High availability and disaster recovery

High availability (HA) and disaster recovery (DR) can sometimes be combined together, although each has a slightly different strategy, especially when it comes to data. Data Lake Storage Gen2 already handles 3x replication under the hood to guard against localized hardware failures. Additionally, other replication options, such as ZRS or GZRS (preview), improve HA, while GRS & RA-GRS improve DR. When building a plan for HA, in the event of a service interruption the workload needs access to the latest data as quickly as possible by switching over to a separately replicated instance locally or in a new region.

In a DR strategy, to prepare for the unlikely event of a catastrophic failure of a region, it is also important to have data replicated to a different region using GRS or RA-GRS replication. You must also consider your requirements for edge cases such as data corruption where you may want to create periodic snapshots to fall back to. Depending on the importance and size of the data, consider rolling delta snapshots of 1-, 6-, and 24-hour periods, according to risk tolerances.
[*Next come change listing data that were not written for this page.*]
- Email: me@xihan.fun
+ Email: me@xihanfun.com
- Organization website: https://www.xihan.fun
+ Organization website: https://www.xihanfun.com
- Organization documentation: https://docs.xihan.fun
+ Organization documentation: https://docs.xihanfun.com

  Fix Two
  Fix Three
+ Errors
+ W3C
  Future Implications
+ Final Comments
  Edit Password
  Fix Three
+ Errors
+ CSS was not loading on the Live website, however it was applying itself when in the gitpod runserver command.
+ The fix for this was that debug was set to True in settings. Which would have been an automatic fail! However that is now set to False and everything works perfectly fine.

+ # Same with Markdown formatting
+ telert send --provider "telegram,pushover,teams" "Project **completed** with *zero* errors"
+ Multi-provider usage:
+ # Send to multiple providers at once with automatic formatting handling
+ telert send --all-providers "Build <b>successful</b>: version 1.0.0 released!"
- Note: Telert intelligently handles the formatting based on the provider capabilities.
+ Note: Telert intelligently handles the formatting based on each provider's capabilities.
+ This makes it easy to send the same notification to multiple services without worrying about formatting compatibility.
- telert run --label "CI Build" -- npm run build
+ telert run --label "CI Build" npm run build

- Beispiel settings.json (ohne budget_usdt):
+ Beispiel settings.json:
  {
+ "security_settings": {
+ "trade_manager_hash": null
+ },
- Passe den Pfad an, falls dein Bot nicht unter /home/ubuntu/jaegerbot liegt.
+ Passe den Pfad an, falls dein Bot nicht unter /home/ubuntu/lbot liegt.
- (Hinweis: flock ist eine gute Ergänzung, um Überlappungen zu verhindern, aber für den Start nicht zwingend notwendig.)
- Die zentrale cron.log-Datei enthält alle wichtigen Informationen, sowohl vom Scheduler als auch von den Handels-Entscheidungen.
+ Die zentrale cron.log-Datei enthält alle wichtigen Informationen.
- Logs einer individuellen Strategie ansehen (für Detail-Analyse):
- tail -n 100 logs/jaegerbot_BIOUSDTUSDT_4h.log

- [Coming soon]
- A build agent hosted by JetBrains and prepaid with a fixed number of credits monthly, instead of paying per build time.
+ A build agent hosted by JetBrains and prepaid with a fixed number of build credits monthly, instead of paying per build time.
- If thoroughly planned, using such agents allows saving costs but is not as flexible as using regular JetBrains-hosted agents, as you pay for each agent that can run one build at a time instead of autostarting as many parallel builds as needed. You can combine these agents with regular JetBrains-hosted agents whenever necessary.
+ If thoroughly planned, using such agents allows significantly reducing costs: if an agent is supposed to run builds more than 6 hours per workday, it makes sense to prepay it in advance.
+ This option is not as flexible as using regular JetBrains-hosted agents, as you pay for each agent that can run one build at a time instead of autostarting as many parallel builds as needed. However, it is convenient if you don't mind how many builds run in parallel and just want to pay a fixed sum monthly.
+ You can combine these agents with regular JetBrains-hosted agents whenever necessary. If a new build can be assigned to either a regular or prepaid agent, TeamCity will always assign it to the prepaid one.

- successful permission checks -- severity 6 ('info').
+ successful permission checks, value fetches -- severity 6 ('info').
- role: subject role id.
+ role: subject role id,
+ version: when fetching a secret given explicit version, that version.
For data resiliency with Data Lake Storage Gen2, it is recommended to geo-replicate your data via GRS or RA-GRS that satisfies your HA/DR requirements. Additionally, you should consider ways for the application using Data Lake Storage Gen2 to automatically fail over to the secondary region through monitoring triggers or length of failed attempts, or at least send a notification to admins for manual intervention. Keep in mind that there is tradeoff of failing over versus waiting for a service to come back online.

Use Distcp for data movement between two locations

Short for distributed copy, DistCp is a Linux command-line tool that comes with Hadoop and provides distributed data movement between two locations. The two locations can be Data Lake Storage Gen2, HDFS, or S3. This tool uses MapReduce jobs on a Hadoop cluster (for example, HDInsight) to scale out on all the nodes. Distcp is considered the fastest way to move big data without special network compression appliances. Distcp also provides an option to only update deltas between two locations, handles automatic retries, as well as dynamic scaling of compute. This approach is incredibly efficient when it comes to replicating things like Hive/Spark tables that can have many large files in a single directory and you only want to copy over the modified data. For these reasons, Distcp is the most recommended tool for copying data between big data stores.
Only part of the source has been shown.